The values of Jesus’ kingdom are so different than the values of this world that it that is often hard to understand them. The church at times has missed this and sought earthly power. forgetting the call to service with humility. Yet Christ perpetually calls the church back.

Christ came not seeking power, not seeking victory.  But instead Christ the King leads us to the ultimate demonstration of love. Jurgen Moltmann reminds us that the center of our Christian faith is the idea that God was crucified. [3] Or as one of professors said we killed God and God died. But this crucified God makes it clear that he is not seeking world glory. If Christ is not to seek worldly glory, we have to ask the question what then should we seek? What is God crucified calling us to? In our own lives and as a Church?

The Christian Century asked just that, they asked several prominent authors to describe the gospel in 7 words or less. The Lutheran Theologian Martin Marty said “God, through Jesus Christ, welcomes you anyhow”, Professor of New Testament Beverly Roberts Gaventa said “In Christ, God’s yes defeats our no”, the late Donald W. Shiver Jr. President of Union Theological Seminary said, “Divinely Persistent, God really loves us”, the Theologian Brian McLaren said, “In Christ, God calls all to reconciliation”.[4] If you were tasked with describing this kingdom how would you describe it? What seven words would you use?

In our passage Jesus answers Pilate by telling him that “God came into the world to testify to the truth” or as the Messages says, “I was born and entered the world so I could witness to the truth”.  Truth, the idea that God is love. Truth, the ideas wrapped up in the Creeds the Confessions. Truth that Christ is King, and that Christ is the embodiment of what is good, true and just in this world. Truth that those who listen to him hear his voice.  Pastor Chelsey Harmon in her commentary on this text said this: “the sacrifice of God for us is not only about us and our need, but even more truly, about our loving God who made and sustains the world and everything in it”.[5] So what description would you use? What seven words would you use to describe the gospel? What seven words to describe the Kingdom of God.

If I were to take this challenge I would say, Jesus is inviting us all, into Love. I imagine God as one who invites all to a divine celebration, a God who can always pull out one place setting, a God who can find an extra folding chair, a God who does not discriminate, a God who seeks the good and the bad, a God who seeks to break the heart of the wicked and a God who seeks to break the heart of the good. And in that brokenness,  we find healing before God. A God who is always inviting.
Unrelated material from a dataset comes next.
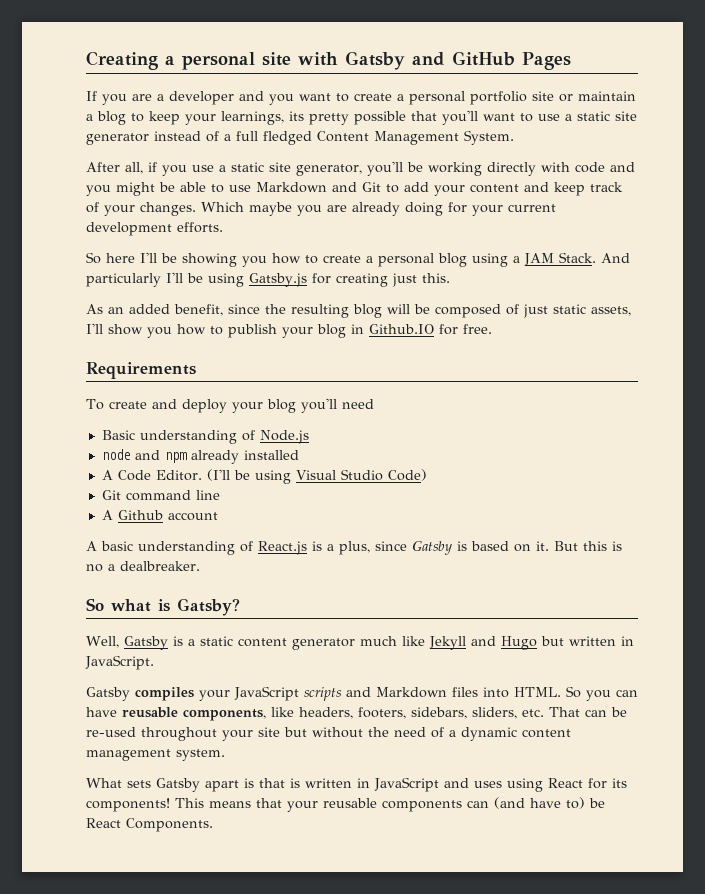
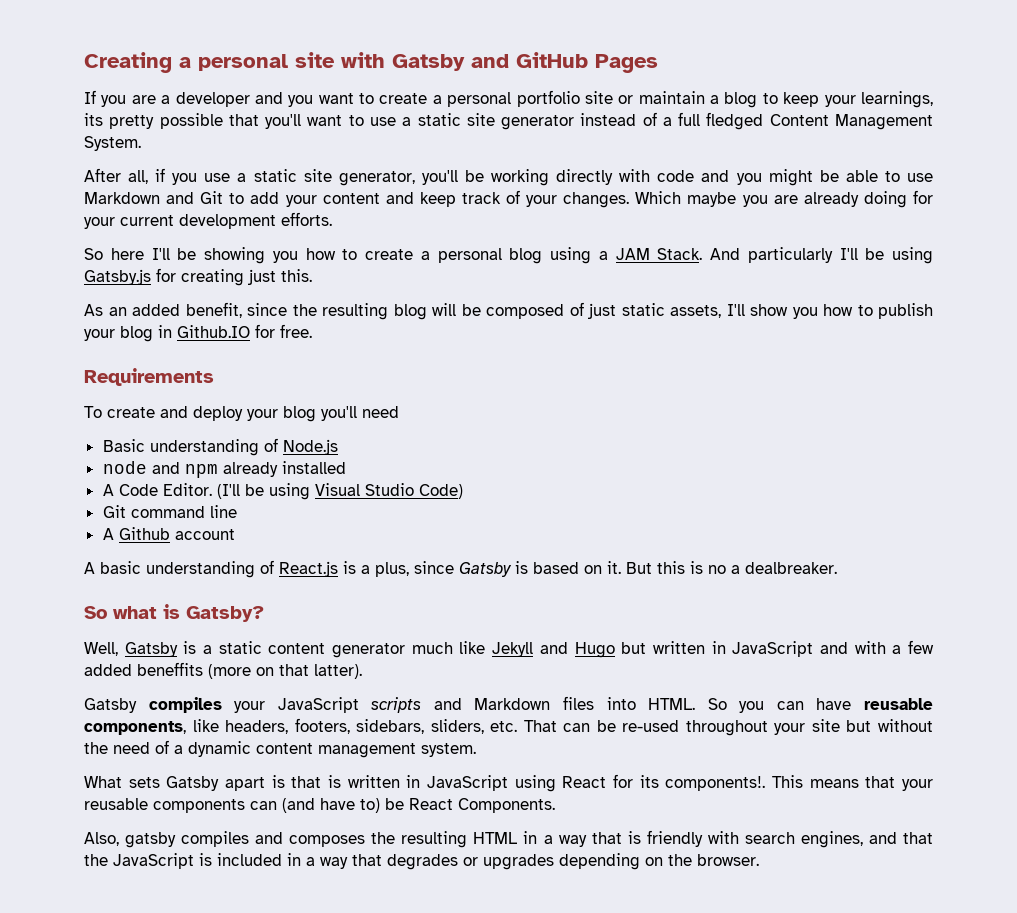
[85,655,154,670] JavaScript. -> [732,640,935,657] [84,662,362,679] JavaScript and with a few added beneffits (more on that latter).
[444,778,502,788] and uses -> (508, 783) none
[86,798,170,812] components! -> [665,776,766,791] components!.
(213, 825) none -> [84,830,933,848] [84,853,759,870] // Also, gatsby compiles and composes the resulting HTML in a way that is friendly with search engines, and that the JavaScript is included in a way that degrades or upgrades depending on the browser.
Shane Claiborne modern day prophet and meddler for Jesus tells a story of a time he was working in India with Mother Theresa.  He says, “ I was working with homeless kids in India. Every week we would throw a party for the street kids. These kids were 8-10 years old, they were homeless, begging all day to survive. Each Tuesday we would get about 100 of them together and throw a party, play games, eat a big meal. One week, one of the kids I had grown close to told me it was his birthday. So, I got him an ice cream. He was so excited he stared at it mesmerized. I have no idea how long it had been since he had eaten ice cream. But what he did next was brilliant, not the most hygienic. He yelled at all the other kids and told them to come over. He lined them up and gave them all a lick. His instinct was: this is so good I can’t keep it for myself. I have to share the joy that is responding to the invitation. Know this day that God is reaching out inviting us all, know the truth that God’s power does not rest in worldly power, know that this day no matter what happens in the world Christ is King.




[3] Jürgen Moltmann, The Crucified God: 40th Anniversary Edition (Fortress Press, 2015).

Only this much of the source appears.